::: Supplied data :::

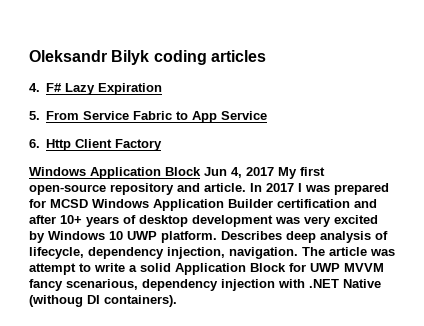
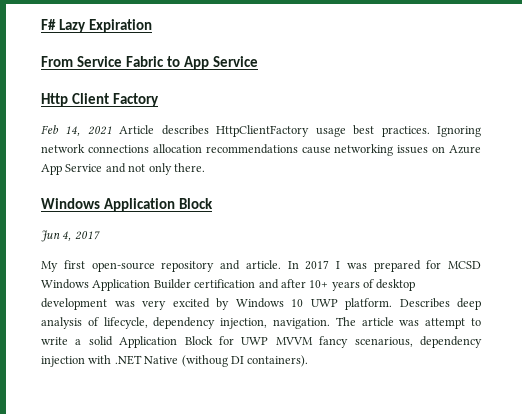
[29,50,266,65] [29,83,40,92] Oleksandr Bilyk coding articles // 4. -> (41, 24) none
[29,111,40,120] 5. -> (152, 26) none
[29,139,40,148] 6. -> (258, 61) none
(162, 145) none -> [41,125,482,137] [41,144,481,156] [41,163,205,175] // Feb 14, 2021 Article describes HttpClientFactory usage best practices. Ignoring network connections allocation recommendations cause networking issues on Azure App Service and not only there.
(201, 171) none -> (213, 203) //
(274, 171) none -> (100, 235) //

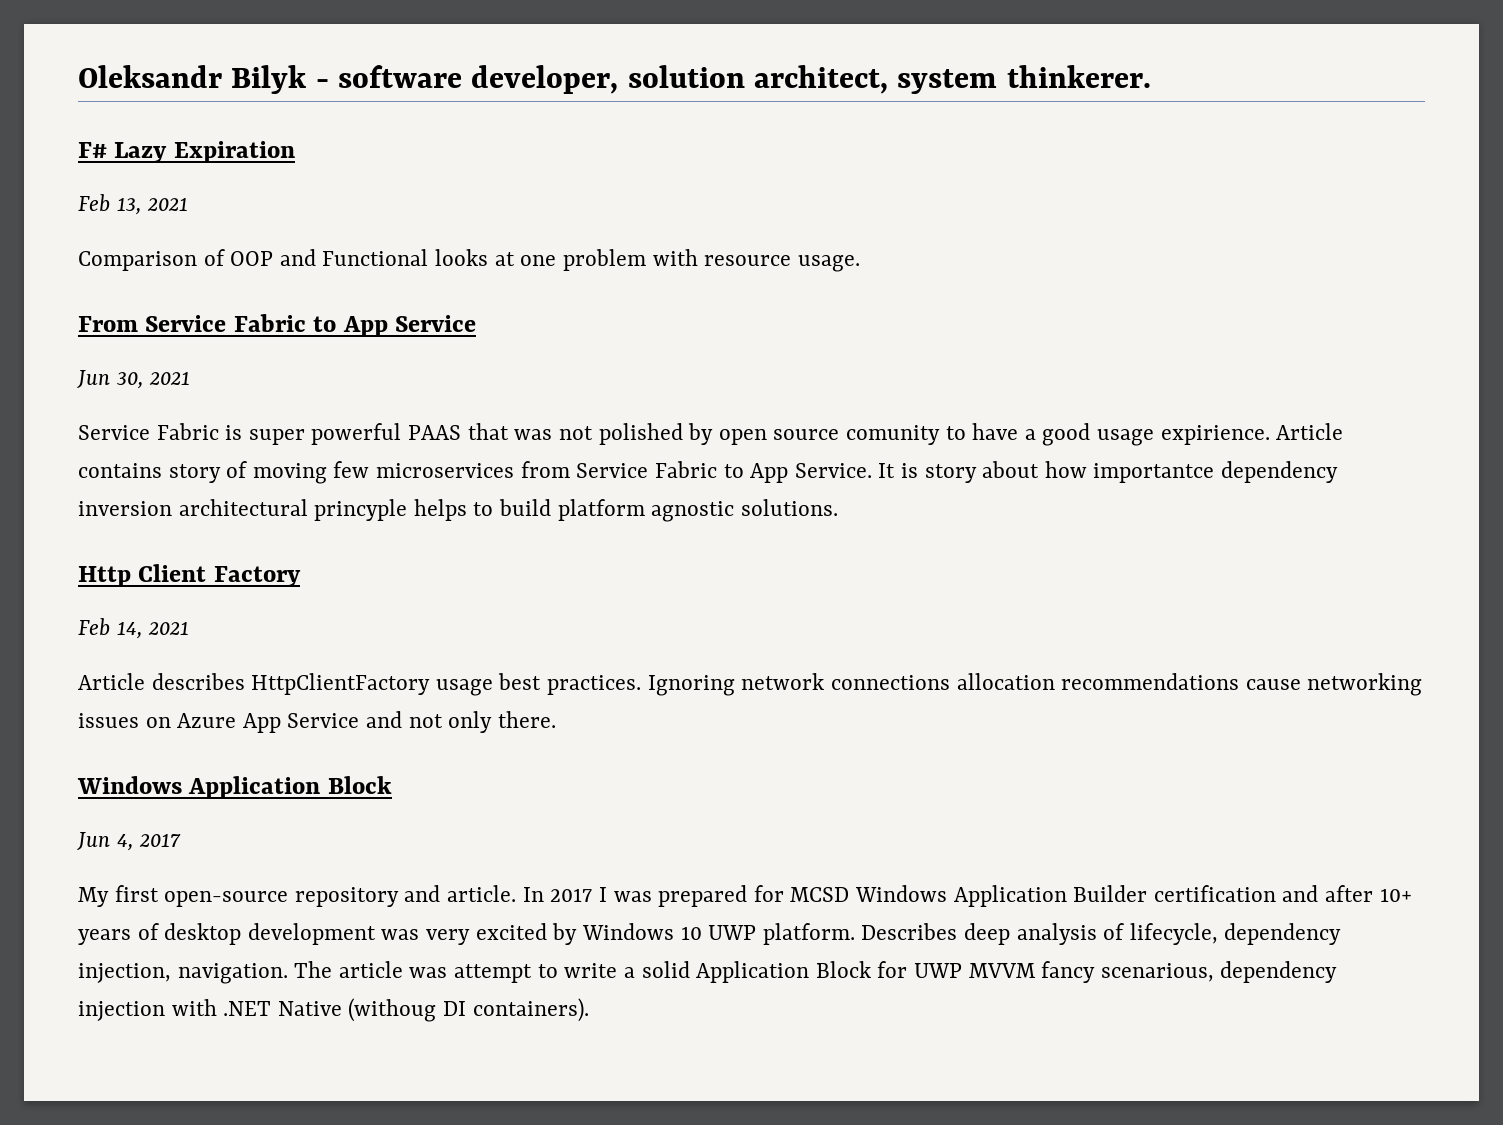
[41,19,152,33] F# Lazy Expiration -> [78,65,1151,94] [78,141,295,163] [78,194,189,215] [78,249,860,272] Oleksandr Bilyk - software developer, solution architect, system thinkerer. // F# Lazy Expiration // Feb 13, 2021 // Comparison of OOP and Functional looks at one problem with resource usage.
(258, 61) none -> [77,370,191,389] [78,423,1344,446] [78,461,1339,484] [78,499,838,522] // Jun 30, 2021 // Service Fabric is super powerful PAAS that was not polished by open source comunity to have a good usage expirience. Article contains story of moving few microservices from Service Fabric to App Service. It is story about how importantce dependency inversion architectural princyple helps to build platform agnostic solutions.
(112, 130) none -> (190, 628) //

:::

_Work to be completed_: Leave the pictures out. Output, exactly, the lines of the material above starting at the line containing "[29,139,40,148] 6. -> (258, 61) none" and ending at the line containing "[41,19,152,33] F# Lazy".

_Exercise response_:
[29,139,40,148] 6. -> (258, 61) none
(162, 145) none -> [41,125,482,137] [41,144,481,156] [41,163,205,175] // Feb 14, 2021 Article describes HttpClientFactory usage best practices. Ignoring network connections allocation recommendations cause networking issues on Azure App Service and not only there.
(201, 171) none -> (213, 203) //
(274, 171) none -> (100, 235) //

[41,19,152,33] F# Lazy Expiration -> [78,65,1151,94] [78,141,295,163] [78,194,189,215] [78,249,860,272] Oleksandr Bilyk - software developer, solution architect, system thinkerer. // F# Lazy Expiration // Feb 13, 2021 // Comparison of OOP and Functional looks at one problem with resource usage.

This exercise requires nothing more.